Ces mesures accroissent la pression à la productivité du patronat et de l’Etat sur tous les travailleurs ayant un emploi ou non. Les qualifications de chacun et chacune ne sont plus respectées et les problèmes de reconnaissance du travail effectué apparaissent dans toutes les études et notamment dans les professions de santé ou du social.

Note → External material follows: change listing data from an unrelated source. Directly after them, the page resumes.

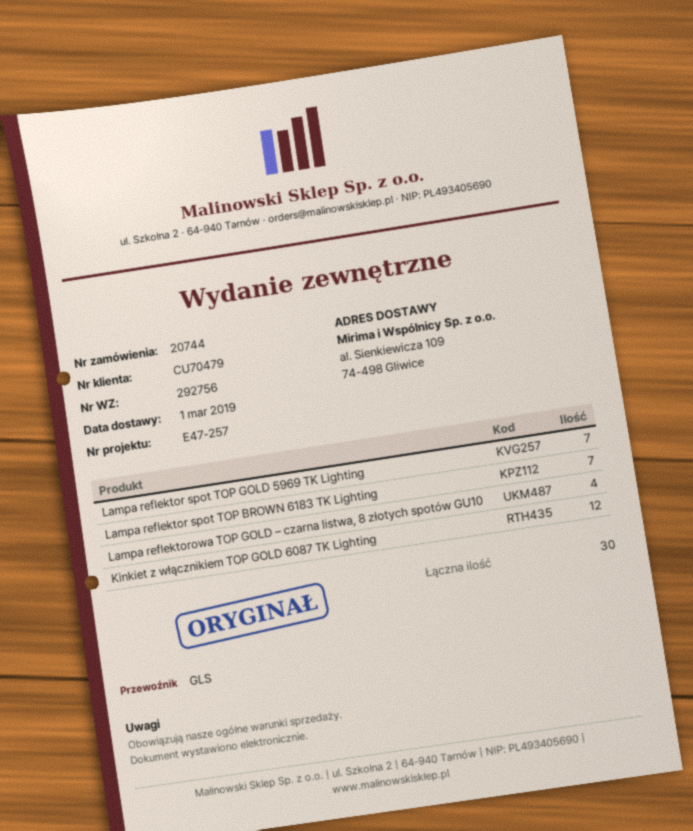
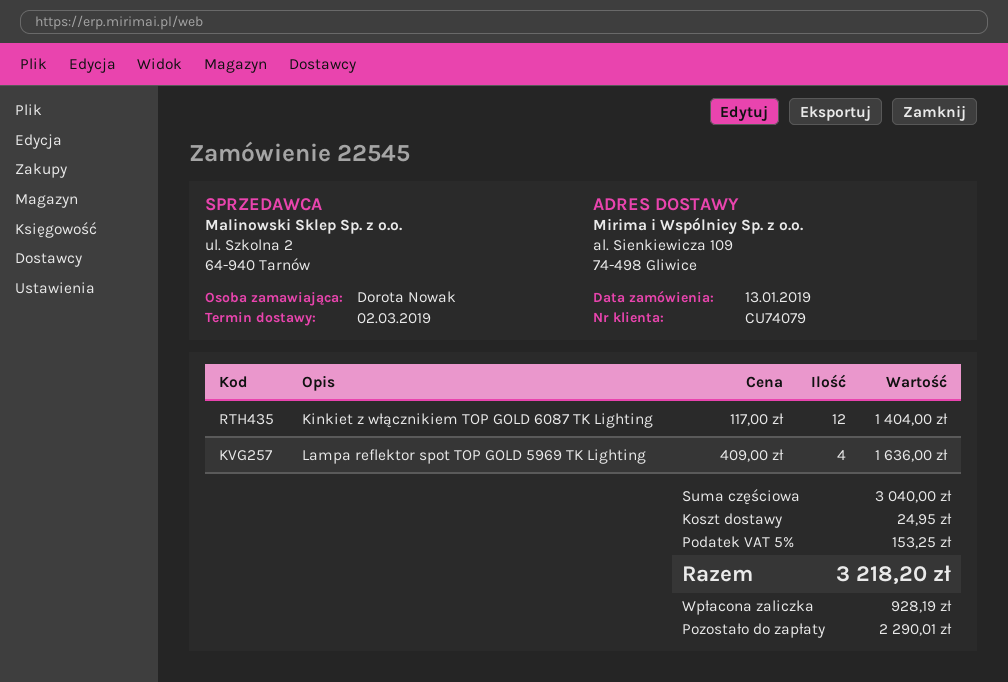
order number: 20744 -> 22545
delivery date: 2019-03-01 -> 2019-03-02
customer number: CU70479 -> CU74079
Lampa reflektor spot TOP GOLD 5969 TK Lighting: 7 -> 4
Lampa reflektor spot TOP BROWN 6183 TK Lighting: 7 -> none
Lampa reflektorowa TOP GOLD – czarna listwa, 8 złotych spotów GU10: 4 -> none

Le travail est un facteur de création de l’identité et facteur d’émancipation lorsque les conditions sont réunies, mais la qualité empêchée, la non reconnaissance, le non respect de la dignité des travailleurs est au contraire source de souffrance pouvant aller jusqu’au suicide.
La productivité française reste la plus élevée du monde avec ses conséquences sur les corps et les esprits notamment à cause d’un management de la productivité, un management du « faire plus avec moins » avec des normes de qualité tournées vers la gestion au mépris des conditions de travail et de l’humain. Ces pratiques créent directement les « malades de ne pas pouvoir bien faire ».
Hausse de la productivité, baisse des salaires, en économie c’est le taux d’exploitation qui augmente. La souffrance au travail n’est autre que l’expression morale et physique de l’exploitation. Entre 1982 et 2012, le coût du capital qui est le marqueur du taux d’exploitation a augmenté de 151% alors que dans la même période les salaires augmentaient seulement de 56%.
Pourtant malgré ce contexte, nos employeurs des hôpitaux publics tentent encore de rogner des droits en matière de santé au travail, en effet, nous avons pris connaissance du courrier qu’a adressé la FEDERATION HOSPITALIERE DE FRANCE à propos des expertises demandées par les CHSCT des établissements publics hospitaliers.
La CGT est particulièrement choquée des pressions exercées par cette fédération alors que de très nombreux hôpitaux sont désinvoltes avec la prévention de la santé et sécurité des personnels (notamment en terme de moyens alloués) et la consultation des instances de représentations, notamment les CHSCT. Les directions hospitalières seraient moins désinvoltes si le code du travail ne dérogeait déjà pas de façon invraisemblable en ce qui concerne les sanctions pénales pour entrave. Et il ne sera pas évoqué, la mise en oeuvre de projets sans consultation ni du CTE quand cela est nécessaire ni, pis encore du CHSCT. A telle point que la CGT envisage d’utiliser une question prioritaire de constitutionnalité lors d’un prochain contentieux emblématique afin de savoir si l’immunité pénale des directeurs est conforme au principe d’égalité devant la loi.
Il apparait clairement à la CGT qu’il n’est pas pensable pour ce même motif de toucher aux dispositions actuelles. Les agents des hôpitaux auraient donc besoin de moins de protection que les salariés du privés ? A l’heure actuelle ou les directions hospitalières ne savent la plupart du temps seulement rétrocéder les contraintes posées par les ARS qui rétrocèdent elles mêmes les contraintes gouvernementales, la CGT combattra sur tous les fronts toute modification qui irait dans le sens d’ une diminution explicite ou implicite de la protection des agents hospitaliers. Nous combattrons également pour la conquête de nouveaux droits visant à l’application du préambule de la constitution de 1946 : «Tout travailleur participe, par l’intermédiaire de ses délégués, à la détermination collective des conditions de travail ainsi qu’à la gestion des entreprises.»